*** SOURCE MATERIAL Section Begins ***

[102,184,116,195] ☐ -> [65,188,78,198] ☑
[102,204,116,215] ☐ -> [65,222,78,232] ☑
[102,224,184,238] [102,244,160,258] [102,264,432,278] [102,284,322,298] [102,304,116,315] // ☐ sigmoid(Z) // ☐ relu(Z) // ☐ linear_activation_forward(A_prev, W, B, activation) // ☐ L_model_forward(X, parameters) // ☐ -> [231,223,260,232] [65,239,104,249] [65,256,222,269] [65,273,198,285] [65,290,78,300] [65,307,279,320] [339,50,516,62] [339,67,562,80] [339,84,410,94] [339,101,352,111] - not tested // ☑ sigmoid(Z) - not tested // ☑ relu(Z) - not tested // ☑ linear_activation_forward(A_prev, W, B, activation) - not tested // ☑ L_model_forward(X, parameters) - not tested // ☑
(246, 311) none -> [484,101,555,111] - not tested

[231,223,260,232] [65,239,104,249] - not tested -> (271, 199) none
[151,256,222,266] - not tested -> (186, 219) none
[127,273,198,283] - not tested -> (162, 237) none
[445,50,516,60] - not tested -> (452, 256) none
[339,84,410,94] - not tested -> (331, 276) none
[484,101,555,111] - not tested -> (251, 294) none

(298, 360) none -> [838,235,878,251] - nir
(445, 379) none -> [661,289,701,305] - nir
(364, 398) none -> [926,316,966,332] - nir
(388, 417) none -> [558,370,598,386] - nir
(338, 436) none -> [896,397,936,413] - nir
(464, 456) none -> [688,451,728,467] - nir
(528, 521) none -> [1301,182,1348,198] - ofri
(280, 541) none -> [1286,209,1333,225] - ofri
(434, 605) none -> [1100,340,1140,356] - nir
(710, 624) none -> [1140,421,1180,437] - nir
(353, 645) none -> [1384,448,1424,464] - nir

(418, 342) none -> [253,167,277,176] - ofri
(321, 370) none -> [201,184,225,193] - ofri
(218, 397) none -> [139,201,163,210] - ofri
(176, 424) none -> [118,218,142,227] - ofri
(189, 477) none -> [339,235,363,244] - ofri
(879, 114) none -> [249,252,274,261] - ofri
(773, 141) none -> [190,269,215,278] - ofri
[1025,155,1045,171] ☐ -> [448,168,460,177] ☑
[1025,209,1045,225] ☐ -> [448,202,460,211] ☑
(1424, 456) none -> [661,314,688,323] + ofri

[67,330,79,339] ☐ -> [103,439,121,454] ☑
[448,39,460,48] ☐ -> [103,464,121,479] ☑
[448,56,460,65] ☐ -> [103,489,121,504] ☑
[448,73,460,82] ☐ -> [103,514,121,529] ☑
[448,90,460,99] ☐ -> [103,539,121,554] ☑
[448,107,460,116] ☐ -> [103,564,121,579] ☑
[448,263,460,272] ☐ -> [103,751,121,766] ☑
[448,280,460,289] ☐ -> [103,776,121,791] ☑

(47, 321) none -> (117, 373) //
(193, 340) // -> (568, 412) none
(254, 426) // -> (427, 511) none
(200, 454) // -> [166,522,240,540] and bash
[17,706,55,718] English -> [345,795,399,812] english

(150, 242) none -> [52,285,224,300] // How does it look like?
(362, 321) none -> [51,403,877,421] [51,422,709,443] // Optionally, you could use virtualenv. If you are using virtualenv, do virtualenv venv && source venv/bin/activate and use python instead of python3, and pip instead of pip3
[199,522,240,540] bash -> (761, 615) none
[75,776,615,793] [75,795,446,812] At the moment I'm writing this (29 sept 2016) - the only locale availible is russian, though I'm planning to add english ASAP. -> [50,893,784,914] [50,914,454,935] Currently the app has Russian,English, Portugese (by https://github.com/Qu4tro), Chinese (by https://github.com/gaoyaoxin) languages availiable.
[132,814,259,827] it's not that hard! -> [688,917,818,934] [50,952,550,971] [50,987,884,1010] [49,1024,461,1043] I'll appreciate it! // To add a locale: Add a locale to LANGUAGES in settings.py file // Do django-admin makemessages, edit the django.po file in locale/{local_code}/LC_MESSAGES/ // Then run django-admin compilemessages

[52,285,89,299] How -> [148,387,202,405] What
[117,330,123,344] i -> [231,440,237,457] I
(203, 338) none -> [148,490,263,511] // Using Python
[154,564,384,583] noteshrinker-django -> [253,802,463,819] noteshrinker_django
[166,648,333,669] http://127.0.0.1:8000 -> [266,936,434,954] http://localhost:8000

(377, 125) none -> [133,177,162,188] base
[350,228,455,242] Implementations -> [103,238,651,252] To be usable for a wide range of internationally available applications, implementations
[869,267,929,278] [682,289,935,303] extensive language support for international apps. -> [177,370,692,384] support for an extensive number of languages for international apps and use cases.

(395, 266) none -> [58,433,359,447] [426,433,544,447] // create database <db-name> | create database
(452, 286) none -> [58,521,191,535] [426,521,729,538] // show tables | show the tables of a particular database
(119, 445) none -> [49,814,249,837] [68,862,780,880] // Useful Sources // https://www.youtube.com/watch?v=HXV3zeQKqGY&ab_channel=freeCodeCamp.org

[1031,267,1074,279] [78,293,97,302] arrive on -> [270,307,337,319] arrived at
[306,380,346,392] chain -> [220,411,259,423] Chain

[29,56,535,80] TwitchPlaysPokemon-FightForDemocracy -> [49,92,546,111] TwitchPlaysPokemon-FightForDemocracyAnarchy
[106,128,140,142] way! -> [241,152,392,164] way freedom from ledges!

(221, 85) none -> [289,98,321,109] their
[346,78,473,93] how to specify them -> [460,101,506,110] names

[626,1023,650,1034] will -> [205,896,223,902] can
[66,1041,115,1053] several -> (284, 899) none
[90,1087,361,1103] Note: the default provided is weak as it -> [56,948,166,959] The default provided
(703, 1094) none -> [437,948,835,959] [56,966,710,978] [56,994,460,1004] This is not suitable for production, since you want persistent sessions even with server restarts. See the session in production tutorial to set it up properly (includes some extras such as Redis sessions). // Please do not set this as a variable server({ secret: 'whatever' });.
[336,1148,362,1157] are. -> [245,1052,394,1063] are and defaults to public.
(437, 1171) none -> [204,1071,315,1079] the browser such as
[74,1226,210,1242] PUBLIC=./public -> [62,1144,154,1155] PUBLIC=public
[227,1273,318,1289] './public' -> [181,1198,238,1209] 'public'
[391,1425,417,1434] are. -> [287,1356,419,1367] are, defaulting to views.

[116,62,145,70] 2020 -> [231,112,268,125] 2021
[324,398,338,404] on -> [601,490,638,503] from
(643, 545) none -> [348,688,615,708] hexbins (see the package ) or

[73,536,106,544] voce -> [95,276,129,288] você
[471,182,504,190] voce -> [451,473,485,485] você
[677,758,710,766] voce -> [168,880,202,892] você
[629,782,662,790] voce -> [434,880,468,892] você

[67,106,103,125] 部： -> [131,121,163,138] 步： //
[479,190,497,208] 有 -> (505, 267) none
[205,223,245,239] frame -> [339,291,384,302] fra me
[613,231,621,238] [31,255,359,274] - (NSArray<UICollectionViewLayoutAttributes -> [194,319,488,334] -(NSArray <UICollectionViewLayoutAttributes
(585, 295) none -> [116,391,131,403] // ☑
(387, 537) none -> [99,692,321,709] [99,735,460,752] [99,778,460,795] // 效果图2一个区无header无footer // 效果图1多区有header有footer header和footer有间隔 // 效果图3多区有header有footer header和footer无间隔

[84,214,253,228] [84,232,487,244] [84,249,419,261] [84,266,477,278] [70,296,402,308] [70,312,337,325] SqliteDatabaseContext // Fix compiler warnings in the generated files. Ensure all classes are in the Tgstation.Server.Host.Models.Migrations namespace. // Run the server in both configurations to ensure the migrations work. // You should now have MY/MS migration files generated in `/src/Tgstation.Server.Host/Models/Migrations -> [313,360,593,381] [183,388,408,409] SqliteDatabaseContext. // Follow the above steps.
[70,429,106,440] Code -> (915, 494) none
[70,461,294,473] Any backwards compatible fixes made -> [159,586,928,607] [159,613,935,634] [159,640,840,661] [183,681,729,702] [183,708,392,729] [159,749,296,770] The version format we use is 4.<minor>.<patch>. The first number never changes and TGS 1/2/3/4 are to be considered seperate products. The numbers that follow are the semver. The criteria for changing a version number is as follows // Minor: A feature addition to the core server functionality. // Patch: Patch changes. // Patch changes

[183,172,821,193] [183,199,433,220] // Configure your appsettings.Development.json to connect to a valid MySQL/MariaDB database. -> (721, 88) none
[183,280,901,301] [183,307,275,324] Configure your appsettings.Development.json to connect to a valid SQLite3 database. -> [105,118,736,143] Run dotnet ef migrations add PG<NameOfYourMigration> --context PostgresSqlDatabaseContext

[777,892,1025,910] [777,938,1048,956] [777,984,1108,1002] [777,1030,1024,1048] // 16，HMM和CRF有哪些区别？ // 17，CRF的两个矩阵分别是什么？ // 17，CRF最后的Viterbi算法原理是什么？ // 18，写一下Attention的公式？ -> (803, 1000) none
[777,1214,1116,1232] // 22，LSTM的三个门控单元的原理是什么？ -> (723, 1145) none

*** SOURCE MATERIAL Section Ends ***

■ DIRECTIONS
In the lines above, find each one with "valid" and list it.

■ RESULT OF THIS TASK
[183,172,821,193] [183,199,433,220] // Configure your appsettings.Development.json to connect to a valid MySQL/MariaDB database. -> (721, 88) none
[183,280,901,301] [183,307,275,324] Configure your appsettings.Development.json to connect to a valid SQLite3 database. -> [105,118,736,143] Run dotnet ef migrations add PG<NameOfYourMigration> --context PostgresSqlDatabaseContext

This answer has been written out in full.